Content revision data:
********************

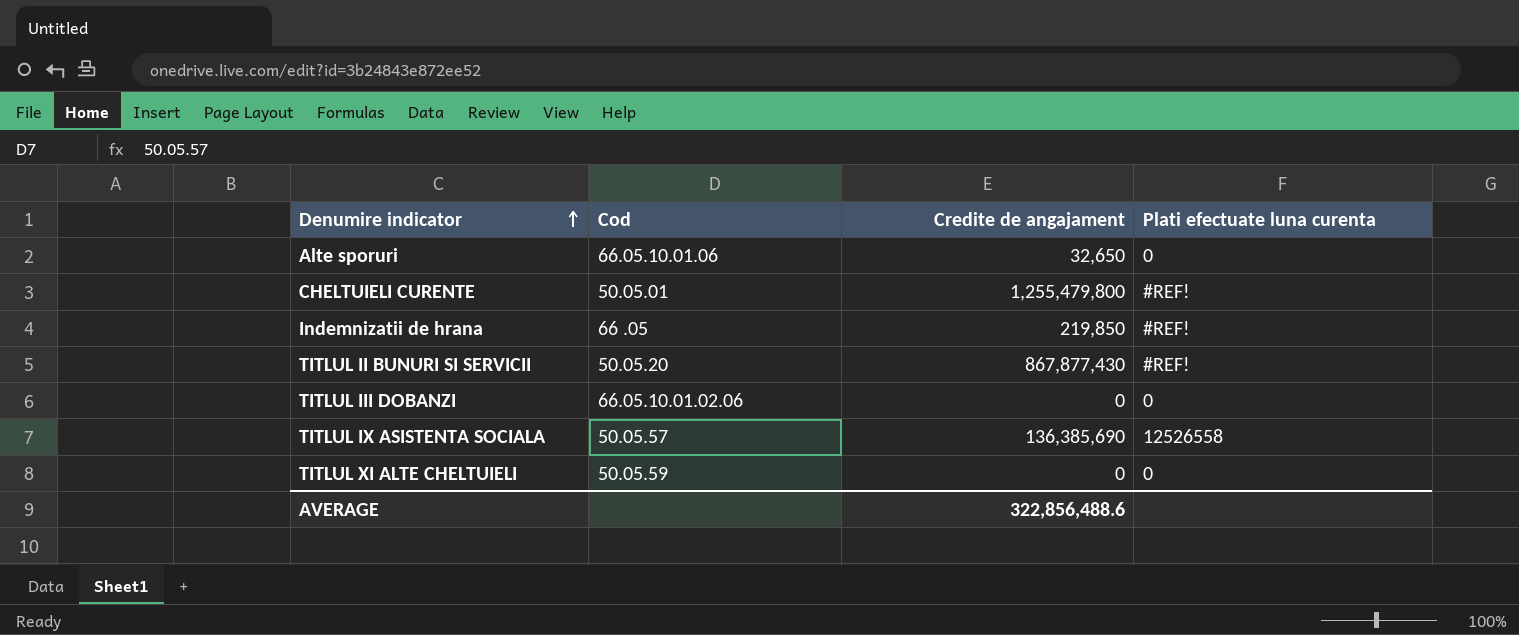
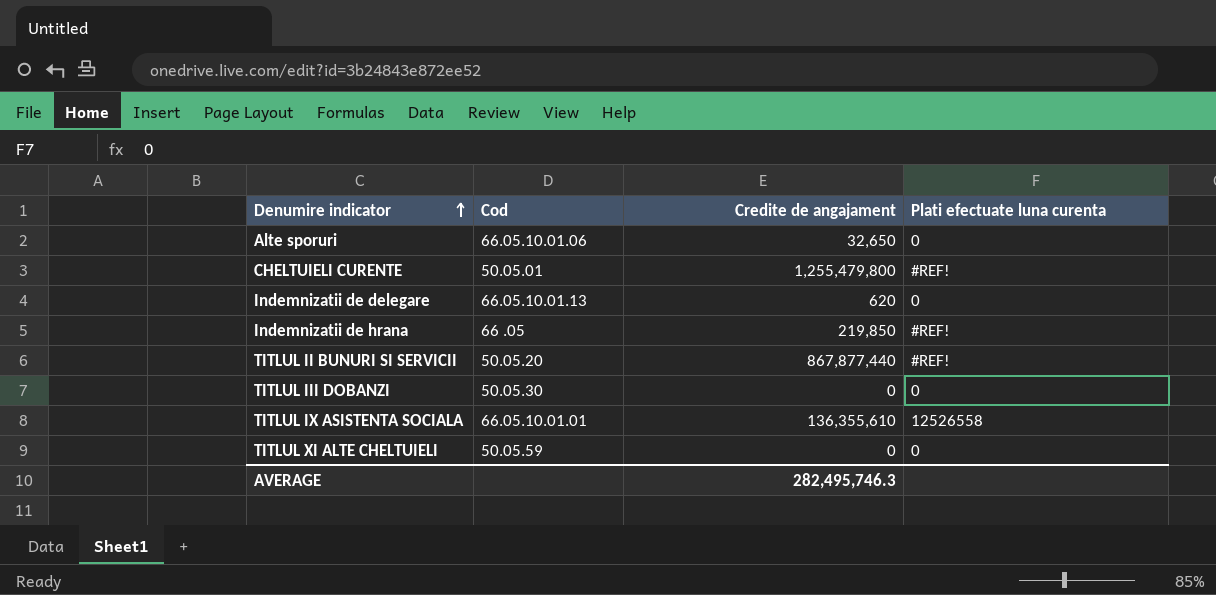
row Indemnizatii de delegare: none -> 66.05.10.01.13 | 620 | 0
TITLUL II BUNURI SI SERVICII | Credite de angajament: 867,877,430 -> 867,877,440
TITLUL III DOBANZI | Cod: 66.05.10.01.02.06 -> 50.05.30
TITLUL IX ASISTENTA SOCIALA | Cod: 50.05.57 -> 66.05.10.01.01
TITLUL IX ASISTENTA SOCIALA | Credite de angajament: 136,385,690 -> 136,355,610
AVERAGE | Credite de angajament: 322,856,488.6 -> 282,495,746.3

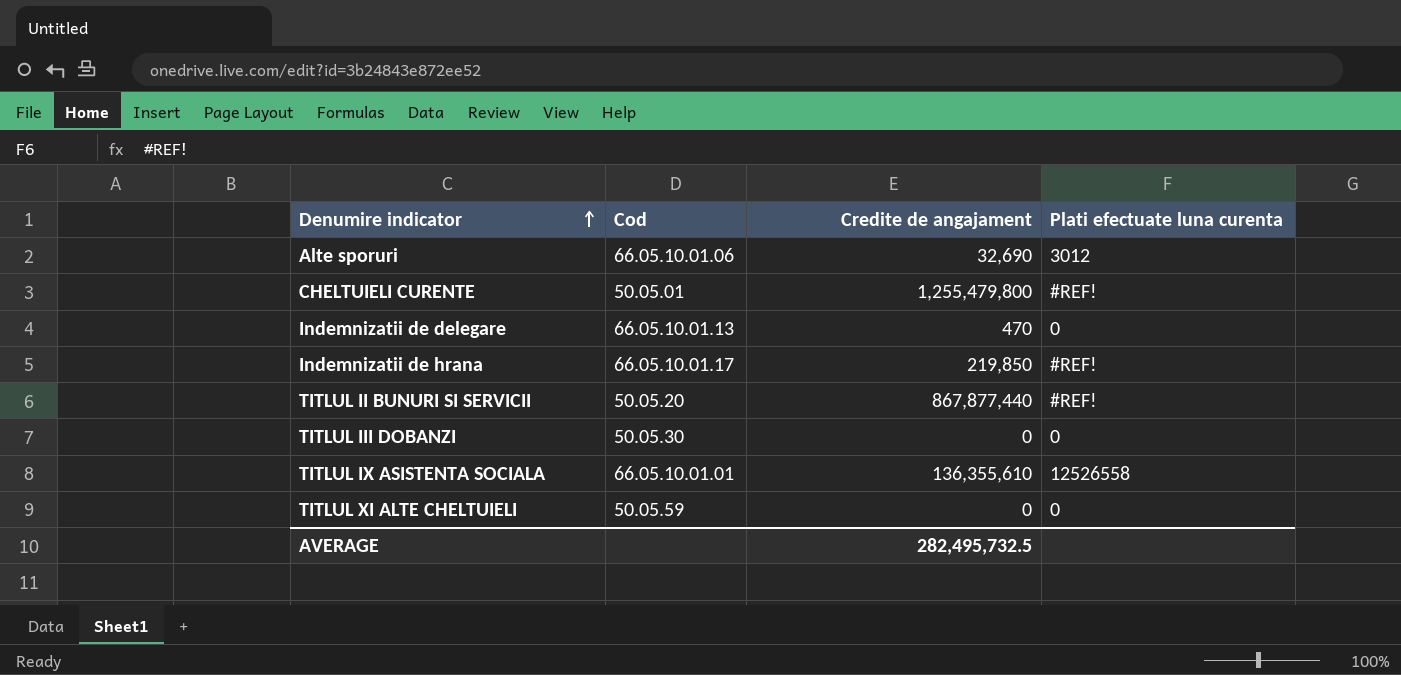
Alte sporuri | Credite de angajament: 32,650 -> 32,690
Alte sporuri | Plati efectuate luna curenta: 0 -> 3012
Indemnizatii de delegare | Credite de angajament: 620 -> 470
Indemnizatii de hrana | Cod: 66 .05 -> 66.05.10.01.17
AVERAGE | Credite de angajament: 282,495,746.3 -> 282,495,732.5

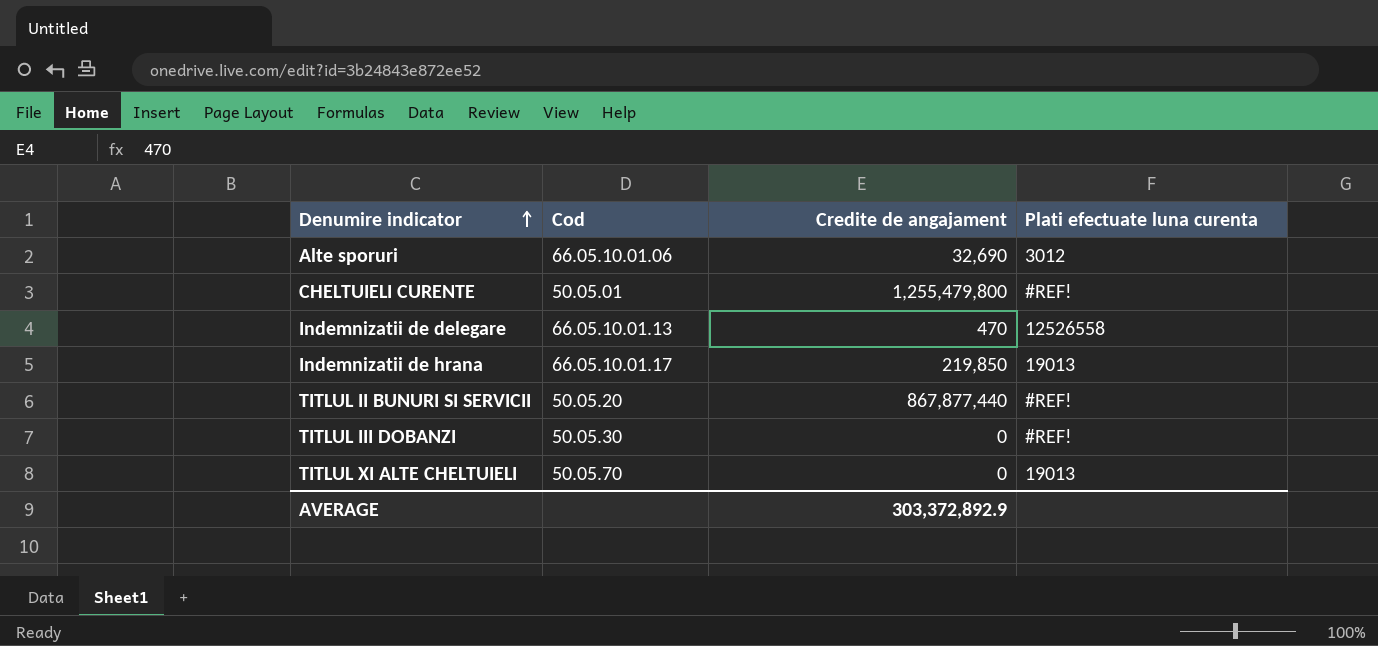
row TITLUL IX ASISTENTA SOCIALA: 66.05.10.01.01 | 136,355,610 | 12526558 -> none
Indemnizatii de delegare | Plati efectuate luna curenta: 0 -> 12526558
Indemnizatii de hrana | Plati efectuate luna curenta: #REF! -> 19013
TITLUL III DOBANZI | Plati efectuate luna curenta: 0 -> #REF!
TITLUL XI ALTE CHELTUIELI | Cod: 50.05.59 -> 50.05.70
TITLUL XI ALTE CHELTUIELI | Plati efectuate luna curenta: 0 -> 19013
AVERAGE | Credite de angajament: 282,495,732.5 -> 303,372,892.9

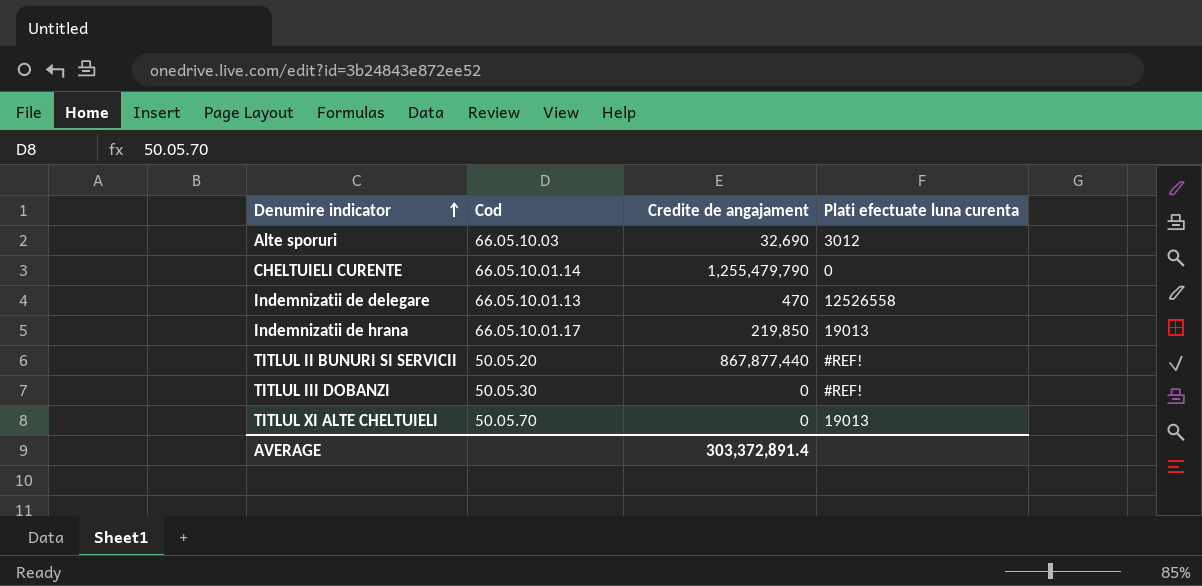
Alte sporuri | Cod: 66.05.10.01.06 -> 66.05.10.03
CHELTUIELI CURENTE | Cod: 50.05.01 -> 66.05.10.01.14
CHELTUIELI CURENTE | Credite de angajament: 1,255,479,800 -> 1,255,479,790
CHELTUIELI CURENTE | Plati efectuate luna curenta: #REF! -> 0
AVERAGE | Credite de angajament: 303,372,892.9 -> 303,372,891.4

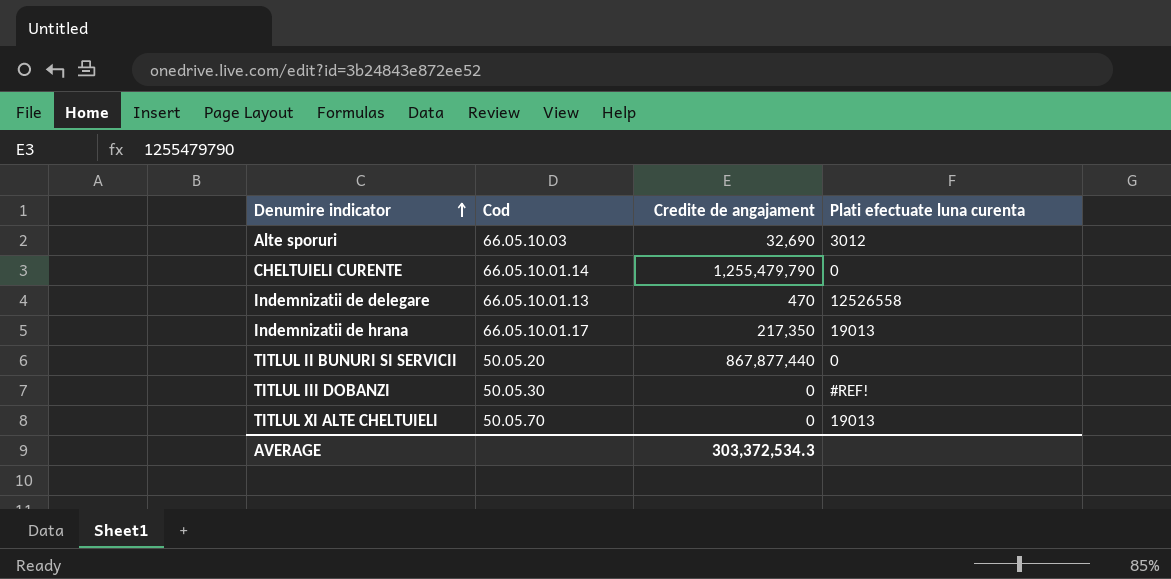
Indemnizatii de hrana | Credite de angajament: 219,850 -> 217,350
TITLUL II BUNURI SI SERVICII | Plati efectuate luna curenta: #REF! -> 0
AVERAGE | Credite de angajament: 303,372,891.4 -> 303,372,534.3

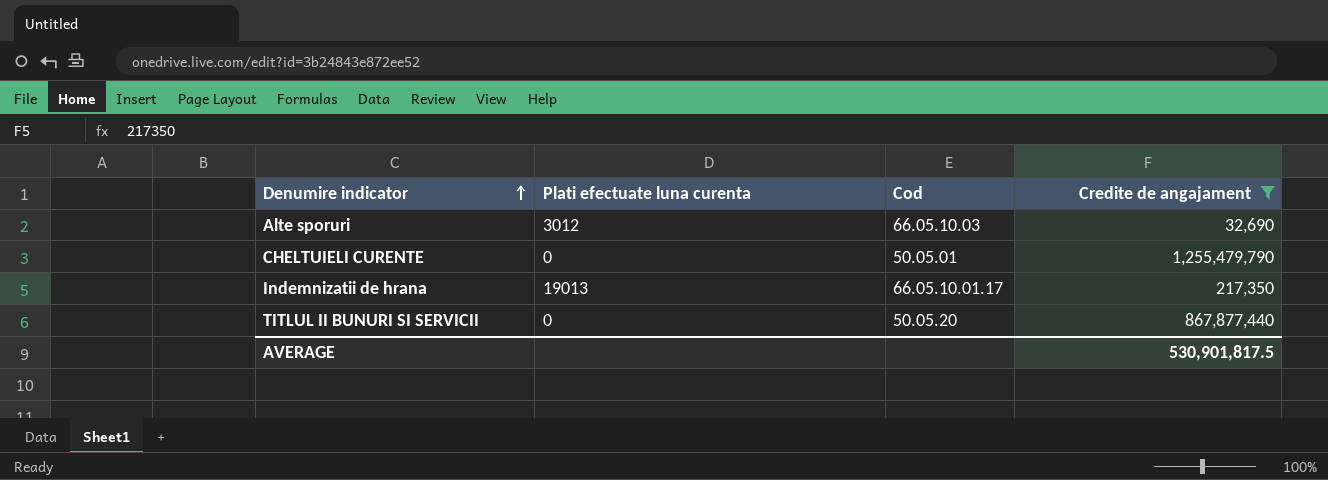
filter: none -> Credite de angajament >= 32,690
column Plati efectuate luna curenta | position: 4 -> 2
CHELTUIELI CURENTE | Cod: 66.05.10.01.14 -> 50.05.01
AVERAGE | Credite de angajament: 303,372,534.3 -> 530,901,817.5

********************

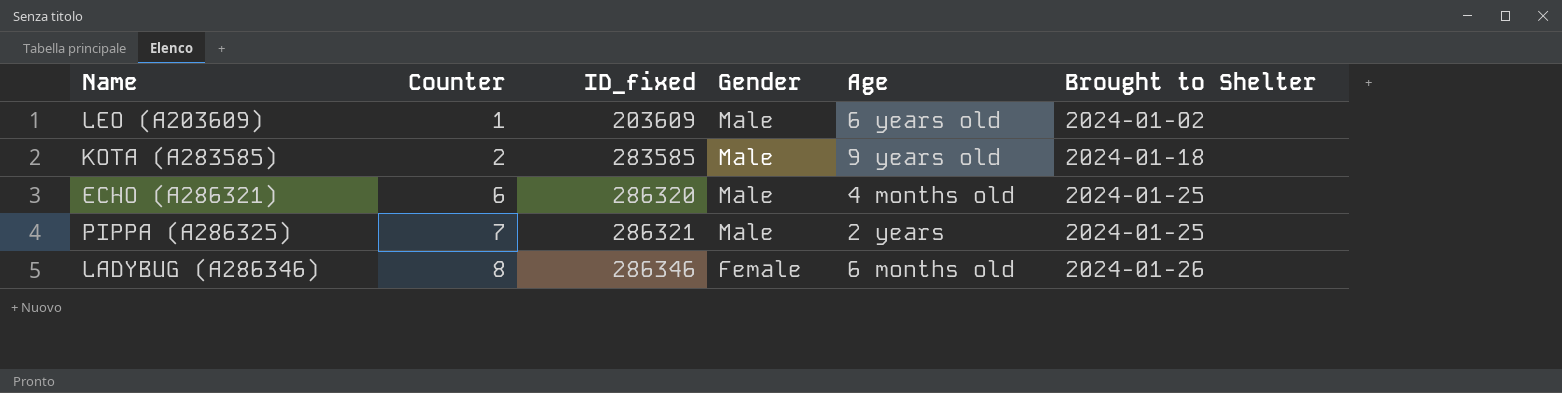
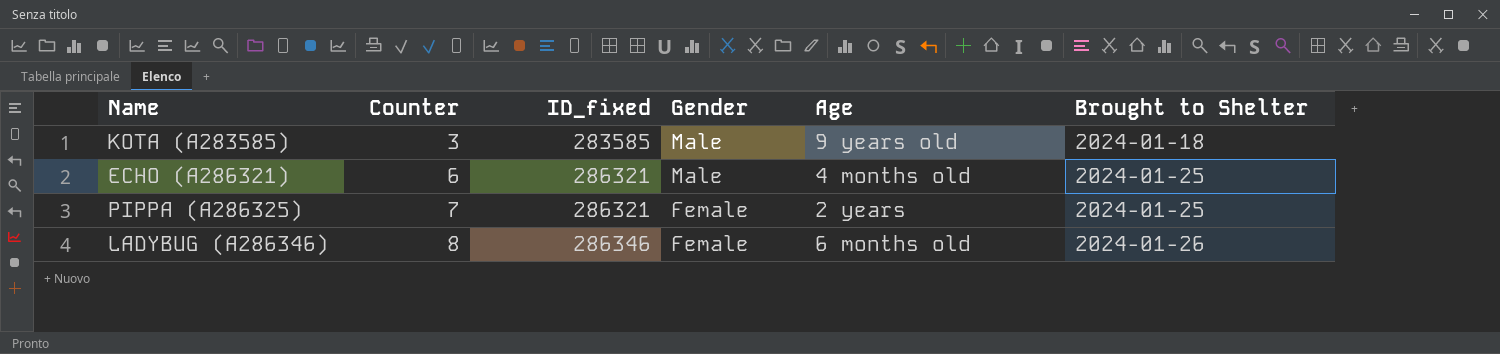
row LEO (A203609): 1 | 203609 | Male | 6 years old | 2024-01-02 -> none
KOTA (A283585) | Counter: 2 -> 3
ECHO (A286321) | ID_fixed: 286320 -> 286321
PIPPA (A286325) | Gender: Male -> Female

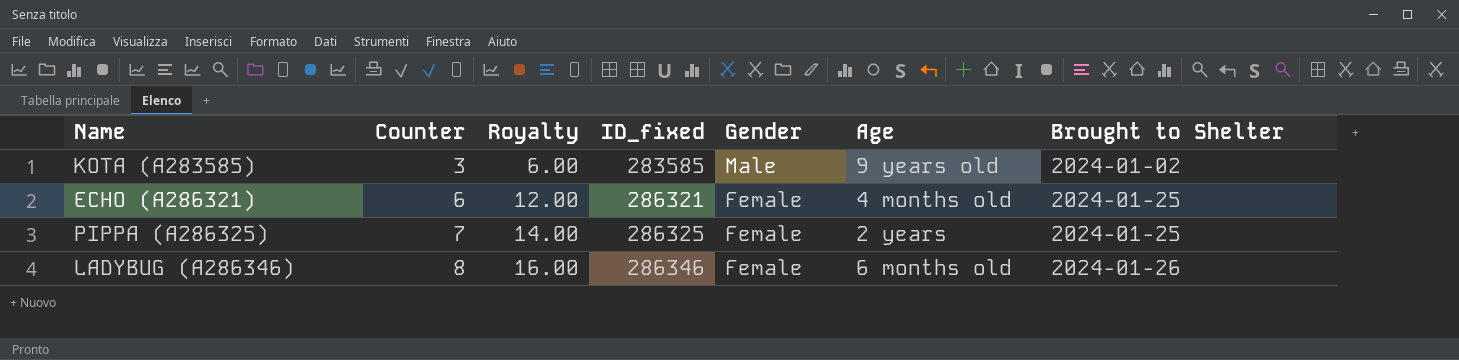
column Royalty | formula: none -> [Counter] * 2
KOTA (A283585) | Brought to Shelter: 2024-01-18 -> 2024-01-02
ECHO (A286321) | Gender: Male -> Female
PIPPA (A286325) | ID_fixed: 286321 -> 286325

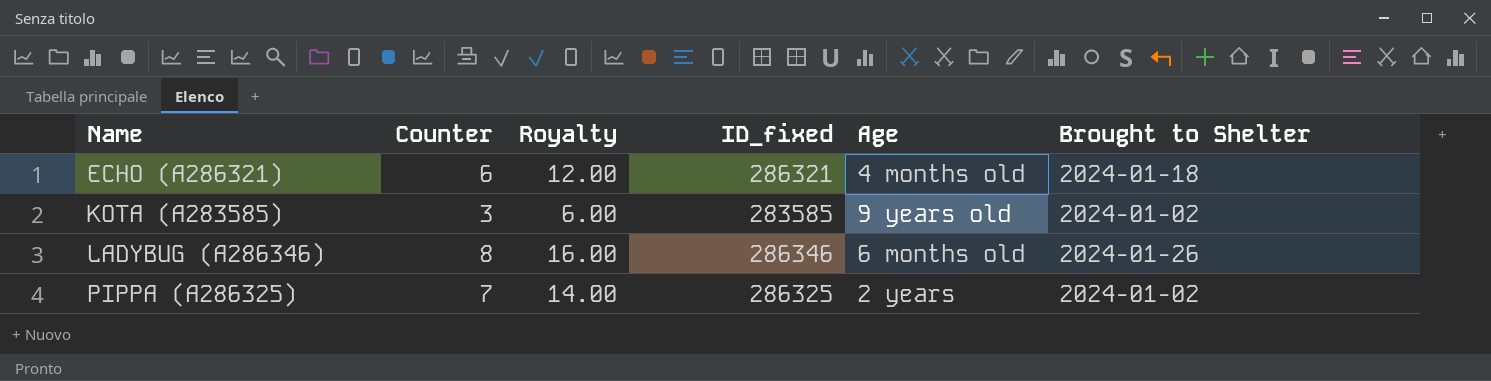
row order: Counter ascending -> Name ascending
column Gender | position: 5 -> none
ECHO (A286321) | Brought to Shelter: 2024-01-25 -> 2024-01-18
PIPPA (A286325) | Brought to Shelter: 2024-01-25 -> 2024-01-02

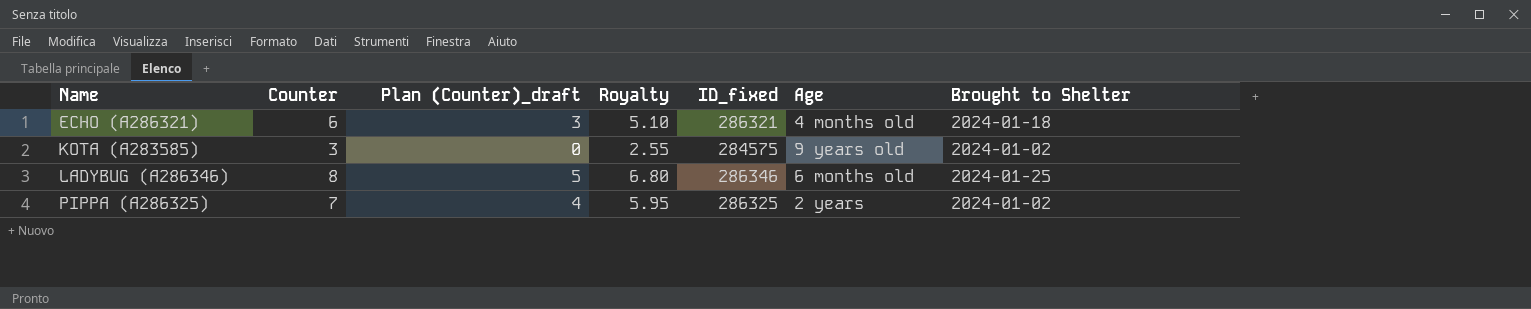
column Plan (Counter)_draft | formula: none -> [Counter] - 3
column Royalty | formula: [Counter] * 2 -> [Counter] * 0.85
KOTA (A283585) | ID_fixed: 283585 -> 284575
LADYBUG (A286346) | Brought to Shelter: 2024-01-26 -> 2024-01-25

********************

PROMPT —
Above are some records. Reproduce the lines from the one with "CHELTUIELI CURENTE | Plati" down to the one with "Indemnizatii de hrana | Credite", keeping both, and leave every picture out.

TASK SOLUTION —
CHELTUIELI CURENTE | Plati efectuate luna curenta: #REF! -> 0
AVERAGE | Credite de angajament: 303,372,892.9 -> 303,372,891.4

Indemnizatii de hrana | Credite de angajament: 219,850 -> 217,350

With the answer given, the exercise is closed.